How do these tools make it easier to audit and manage the use of fleet accounts?

By providing electronic reports and transaction files, auditors and agency/organization program managers have immediate access to information such as merchant name, type of merchant, dollar amount of transaction, and date of transaction. These tools make it easier to identify questionable transactions and follow through to ensure that the transactions were proper. In some instances, merchants also provide line item detail of transactions, including quantities, prices and product descriptions. GSA continues to work with the associations to increase availability of line item detail.

What tools does GSA provide to assist agencies/organizations with preventative measures/program management for the fleet program?

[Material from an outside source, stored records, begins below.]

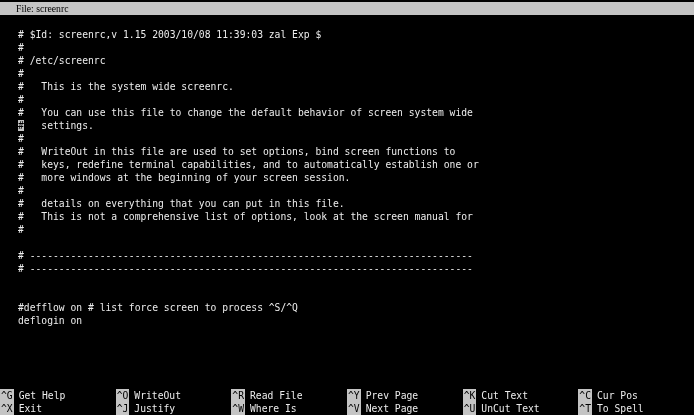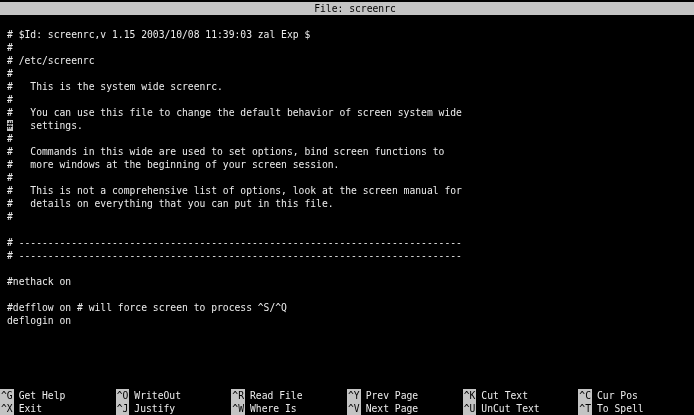--- a/index.html
+++ b/index.html
@@ -23,7 +23,7 @@
     white-space: pre;
   }
   .tb-left  { position: absolute; left: 8px; top: 11px; }
-  .tb-center{ position: absolute; left: 16px; right: 0; top: 0; text-align: center; }
+  .tb-center{ position: absolute; left: 16px; right: 0; top: 0; text-align: left; font-family: Liberation Serif, serif; }
   .tb-right { position: absolute; right: 3px; top: 16px; }
   .editor {
     position: absolute;

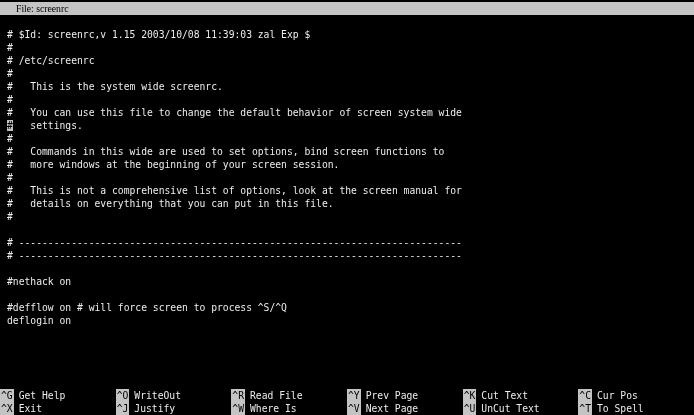--- a/index.html
+++ b/index.html
@@ -31,7 +31,7 @@
   }
   .line {
     height: 13px;
-    padding-left: 7px;
+    padding-left: 18px;
     white-space: pre;
   }
   .cursor {

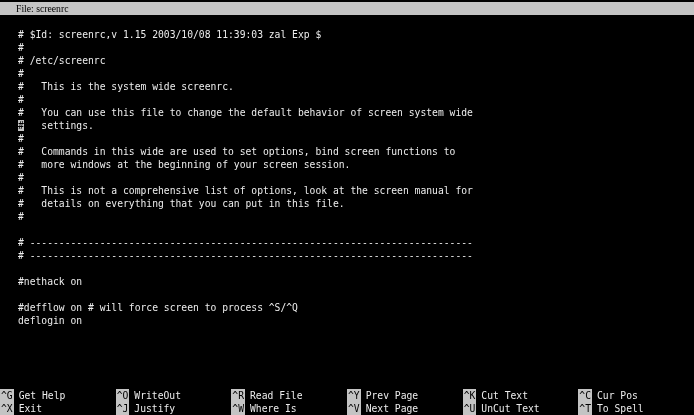--- a/index.html
+++ b/index.html
@@ -79,7 +79,7 @@
       <div class="line">#   You can use this file to change the default behavior of screen system wide</div>
       <div class="line"><span class="cursor">#</span>   settings.</div>
       <div class="line">#</div>
-      <div class="line">#   Commands in this wide are used to set options, bind screen functions to</div>
+      <div class="line">#   WriteOut in this file are used to set options, bind screen functions to</div>
       <div class="line">#   more windows at the beginning of your screen session.</div>
       <div class="line">#</div>
       <div class="line">#   This is not a comprehensive list of options, look at the screen manual for</div>

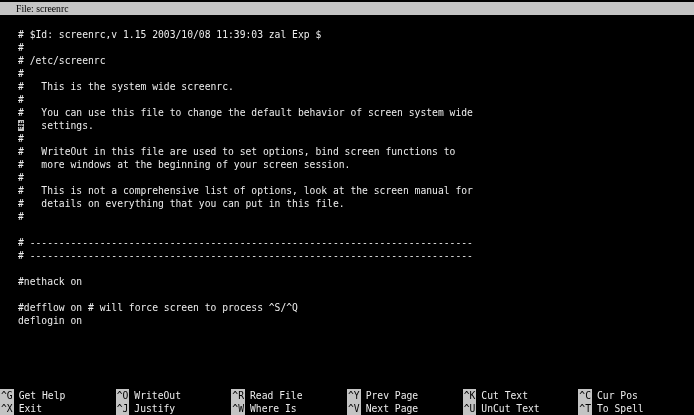--- a/index.html
+++ b/index.html
@@ -80,6 +80,7 @@
       <div class="line"><span class="cursor">#</span>   settings.</div>
       <div class="line">#</div>
       <div class="line">#   WriteOut in this file are used to set options, bind screen functions to</div>
+      <div class="line">#   keys, redefine terminal capabilities, and to automatically establish one or</div>
       <div class="line">#   more windows at the beginning of your screen session.</div>
       <div class="line">#</div>
       <div class="line">#   This is not a comprehensive list of options, look at the screen manual for</div>

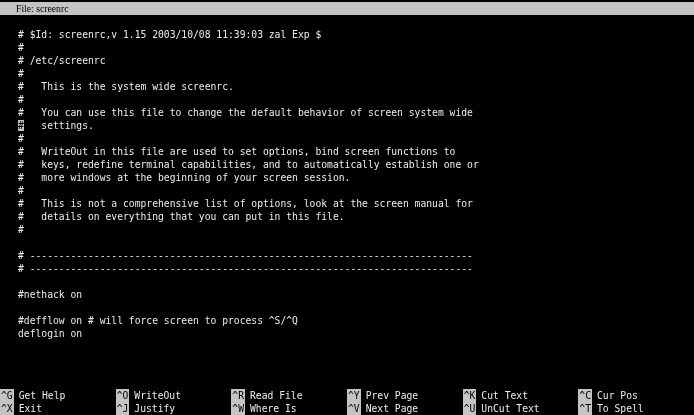--- a/index.html
+++ b/index.html
@@ -83,8 +83,8 @@
       <div class="line">#   keys, redefine terminal capabilities, and to automatically establish one or</div>
       <div class="line">#   more windows at the beginning of your screen session.</div>
       <div class="line">#</div>
+      <div class="line">#   details on everything that you can put in this file.</div>
       <div class="line">#   This is not a comprehensive list of options, look at the screen manual for</div>
-      <div class="line">#   details on everything that you can put in this file.</div>
       <div class="line">#</div>
       <div class="line"> </div>
       <div class="line"># ----------------------------------------------------------------------------</div>

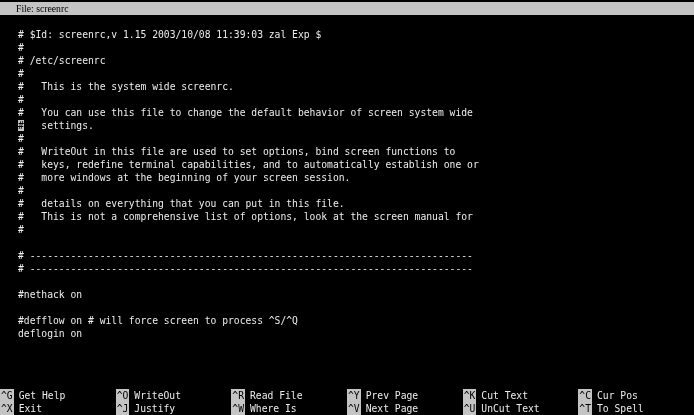--- a/index.html
+++ b/index.html
@@ -90,7 +90,6 @@
       <div class="line"># ----------------------------------------------------------------------------</div>
       <div class="line"># ----------------------------------------------------------------------------</div>
       <div class="line"> </div>
-      <div class="line">#nethack on</div>
       <div class="line"> </div>
       <div class="line">#defflow on # will force screen to process ^S/^Q</div>
       <div class="line">deflogin on</div>

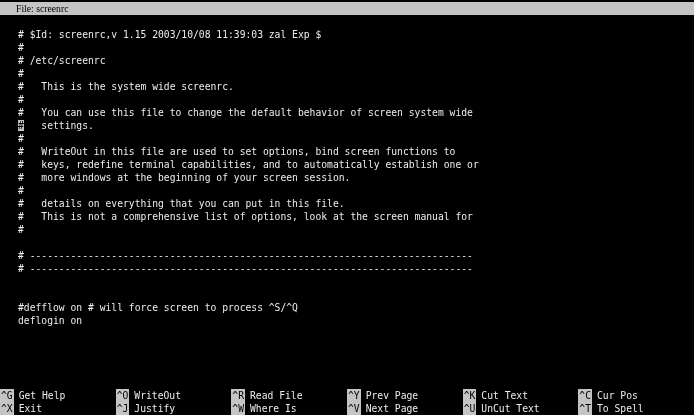--- a/index.html
+++ b/index.html
@@ -91,7 +91,7 @@
       <div class="line"># ----------------------------------------------------------------------------</div>
       <div class="line"> </div>
       <div class="line"> </div>
-      <div class="line">#defflow on # will force screen to process ^S/^Q</div>
+      <div class="line">#defflow on # list force screen to process ^S/^Q</div>
       <div class="line">deflogin on</div>
     </div>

  • GSA developed and hosts online training courses
  • The annual GSA SmartPay Training Forum for A/OPCs provides training on the bank’s EAS, best practices, and program management.
  • Free online resources from the GSA SmartPay website to assist purchase A/OPCs in detecting and preventing misuse and fraud.
  • Printable resources such as Helpful Hints for Fleet Account Use is a card-sized brochure that provides information on the fleet account. This brochure can be ordered on online and can be placed in vehicles with the fleet card.